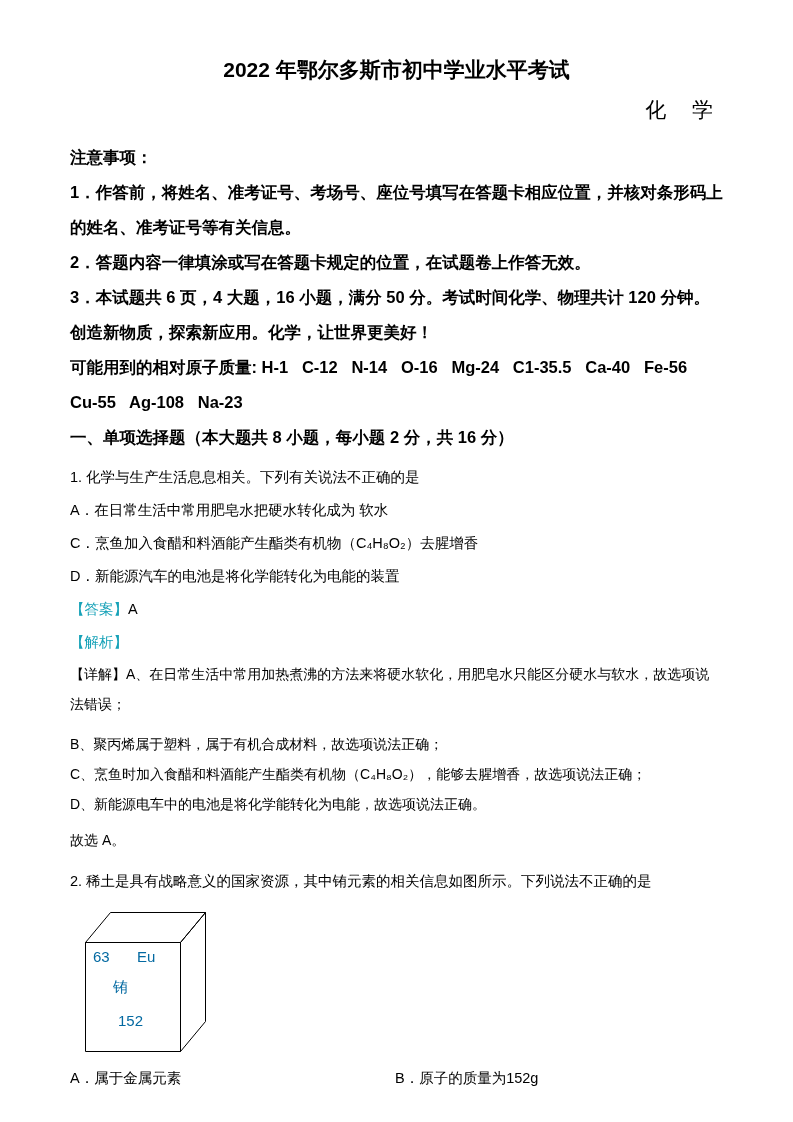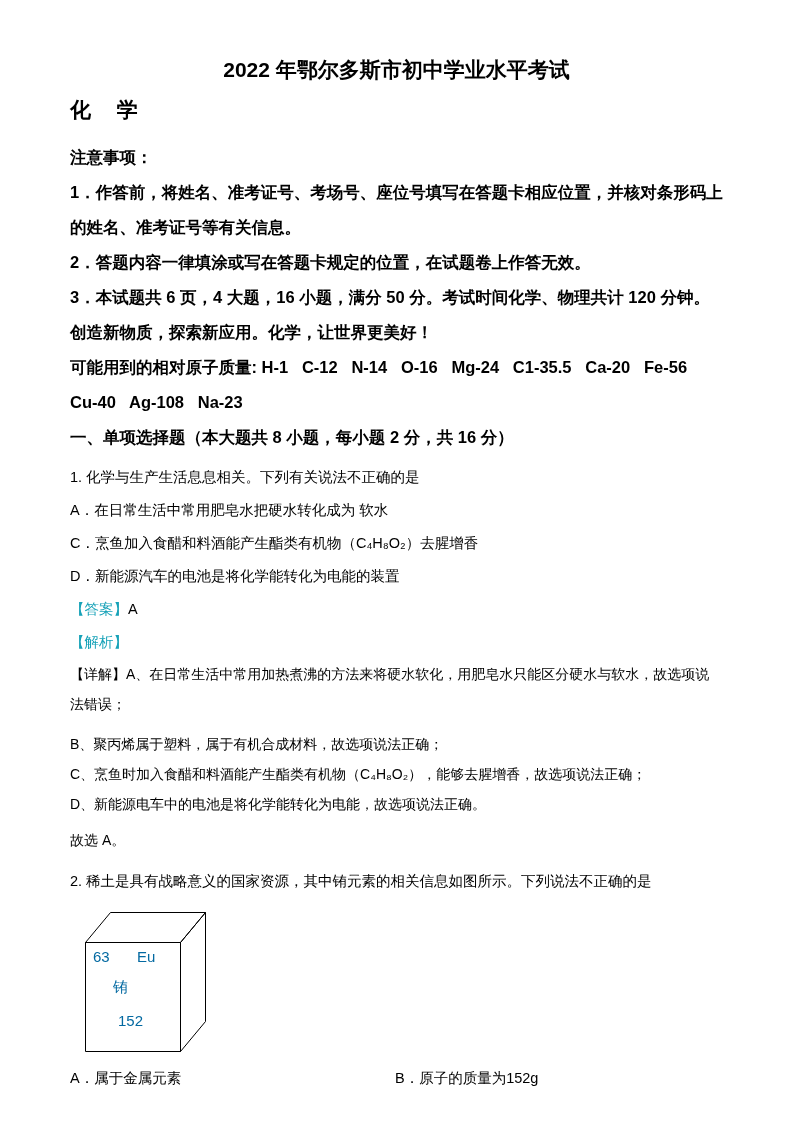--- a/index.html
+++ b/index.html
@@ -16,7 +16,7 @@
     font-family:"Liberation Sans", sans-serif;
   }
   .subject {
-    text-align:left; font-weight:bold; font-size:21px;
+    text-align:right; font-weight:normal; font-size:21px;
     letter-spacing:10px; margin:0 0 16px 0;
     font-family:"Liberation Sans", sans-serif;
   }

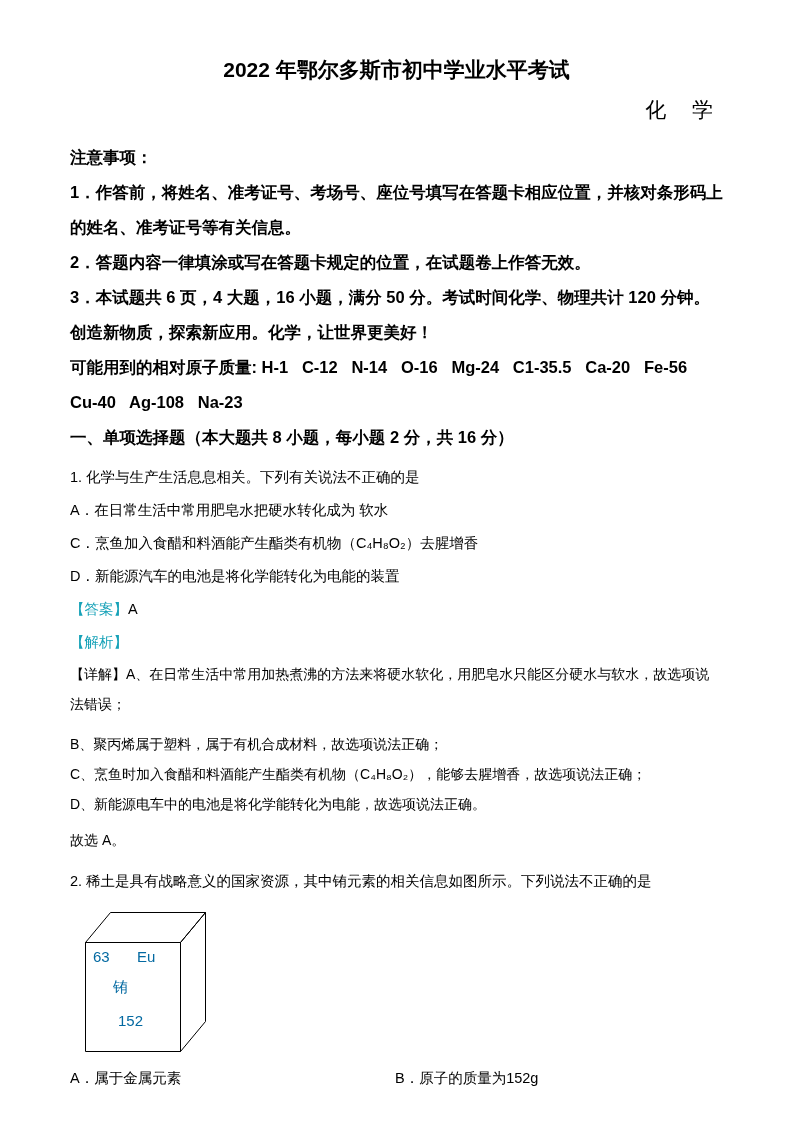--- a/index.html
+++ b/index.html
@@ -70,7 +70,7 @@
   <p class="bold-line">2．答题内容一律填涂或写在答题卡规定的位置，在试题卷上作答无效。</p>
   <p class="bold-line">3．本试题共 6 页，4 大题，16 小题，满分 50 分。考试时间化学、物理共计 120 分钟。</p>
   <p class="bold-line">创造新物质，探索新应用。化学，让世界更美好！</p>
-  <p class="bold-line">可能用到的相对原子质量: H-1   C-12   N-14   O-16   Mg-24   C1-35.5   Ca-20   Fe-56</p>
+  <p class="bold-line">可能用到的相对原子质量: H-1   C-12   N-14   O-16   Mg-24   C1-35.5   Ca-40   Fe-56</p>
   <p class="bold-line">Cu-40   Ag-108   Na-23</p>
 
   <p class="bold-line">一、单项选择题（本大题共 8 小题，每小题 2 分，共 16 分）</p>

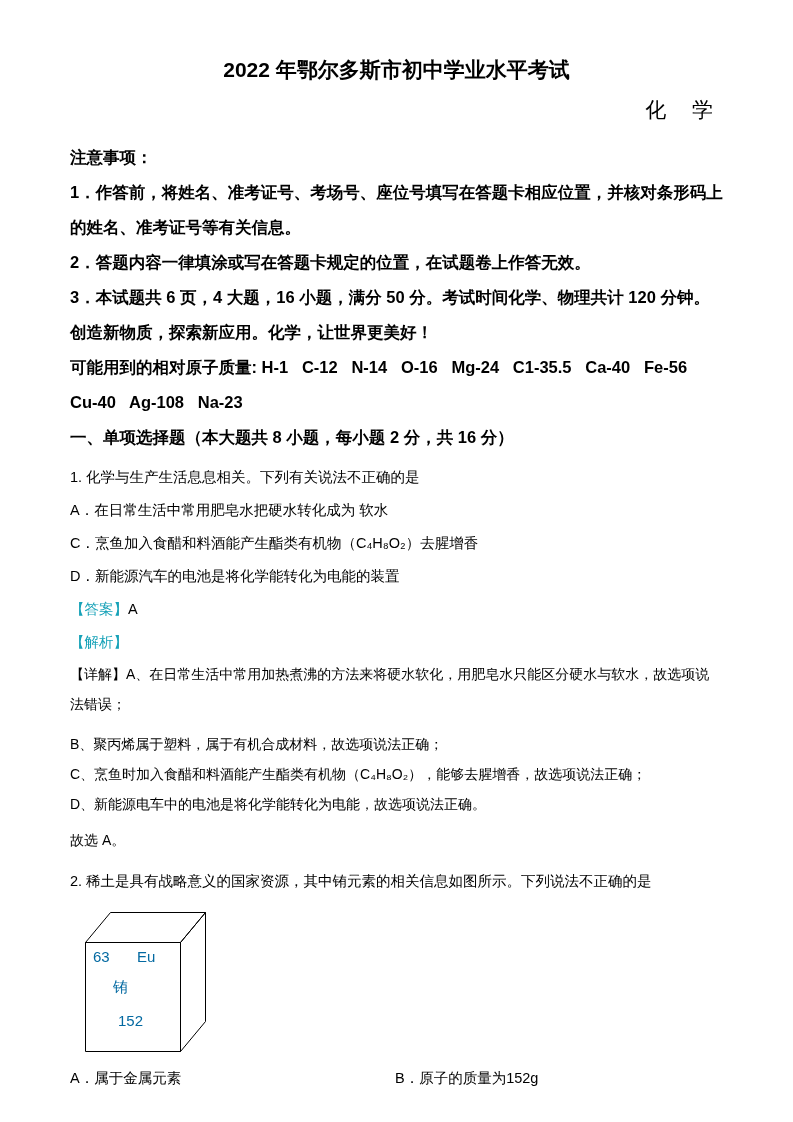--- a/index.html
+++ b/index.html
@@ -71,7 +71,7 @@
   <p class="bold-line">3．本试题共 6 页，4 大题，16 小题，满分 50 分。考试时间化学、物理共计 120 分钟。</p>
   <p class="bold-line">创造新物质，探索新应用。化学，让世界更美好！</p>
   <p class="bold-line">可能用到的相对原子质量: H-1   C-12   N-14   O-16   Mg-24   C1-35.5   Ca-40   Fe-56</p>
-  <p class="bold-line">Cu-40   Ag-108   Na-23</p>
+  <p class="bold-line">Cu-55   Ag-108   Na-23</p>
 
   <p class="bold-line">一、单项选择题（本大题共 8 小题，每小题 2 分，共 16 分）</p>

======

WHAT THE TASK REQUIRES — Your copy should hold all the data word for word. It should hold no pictures.

REPLY TO THE EXERCISE —
--- a/index.html
+++ b/index.html
@@ -16,7 +16,7 @@
     font-family:"Liberation Sans", sans-serif;
   }
   .subject {
-    text-align:left; font-weight:bold; font-size:21px;
+    text-align:right; font-weight:normal; font-size:21px;
     letter-spacing:10px; margin:0 0 16px 0;
     font-family:"Liberation Sans", sans-serif;
   }

--- a/index.html
+++ b/index.html
@@ -70,7 +70,7 @@
   <p class="bold-line">2．答题内容一律填涂或写在答题卡规定的位置，在试题卷上作答无效。</p>
   <p class="bold-line">3．本试题共 6 页，4 大题，16 小题，满分 50 分。考试时间化学、物理共计 120 分钟。</p>
   <p class="bold-line">创造新物质，探索新应用。化学，让世界更美好！</p>
-  <p class="bold-line">可能用到的相对原子质量: H-1   C-12   N-14   O-16   Mg-24   C1-35.5   Ca-20   Fe-56</p>
+  <p class="bold-line">可能用到的相对原子质量: H-1   C-12   N-14   O-16   Mg-24   C1-35.5   Ca-40   Fe-56</p>
   <p class="bold-line">Cu-40   Ag-108   Na-23</p>
 
   <p class="bold-line">一、单项选择题（本大题共 8 小题，每小题 2 分，共 16 分）</p>

--- a/index.html
+++ b/index.html
@@ -71,7 +71,7 @@
   <p class="bold-line">3．本试题共 6 页，4 大题，16 小题，满分 50 分。考试时间化学、物理共计 120 分钟。</p>
   <p class="bold-line">创造新物质，探索新应用。化学，让世界更美好！</p>
   <p class="bold-line">可能用到的相对原子质量: H-1   C-12   N-14   O-16   Mg-24   C1-35.5   Ca-40   Fe-56</p>
-  <p class="bold-line">Cu-40   Ag-108   Na-23</p>
+  <p class="bold-line">Cu-55   Ag-108   Na-23</p>
 
   <p class="bold-line">一、单项选择题（本大题共 8 小题，每小题 2 分，共 16 分）</p>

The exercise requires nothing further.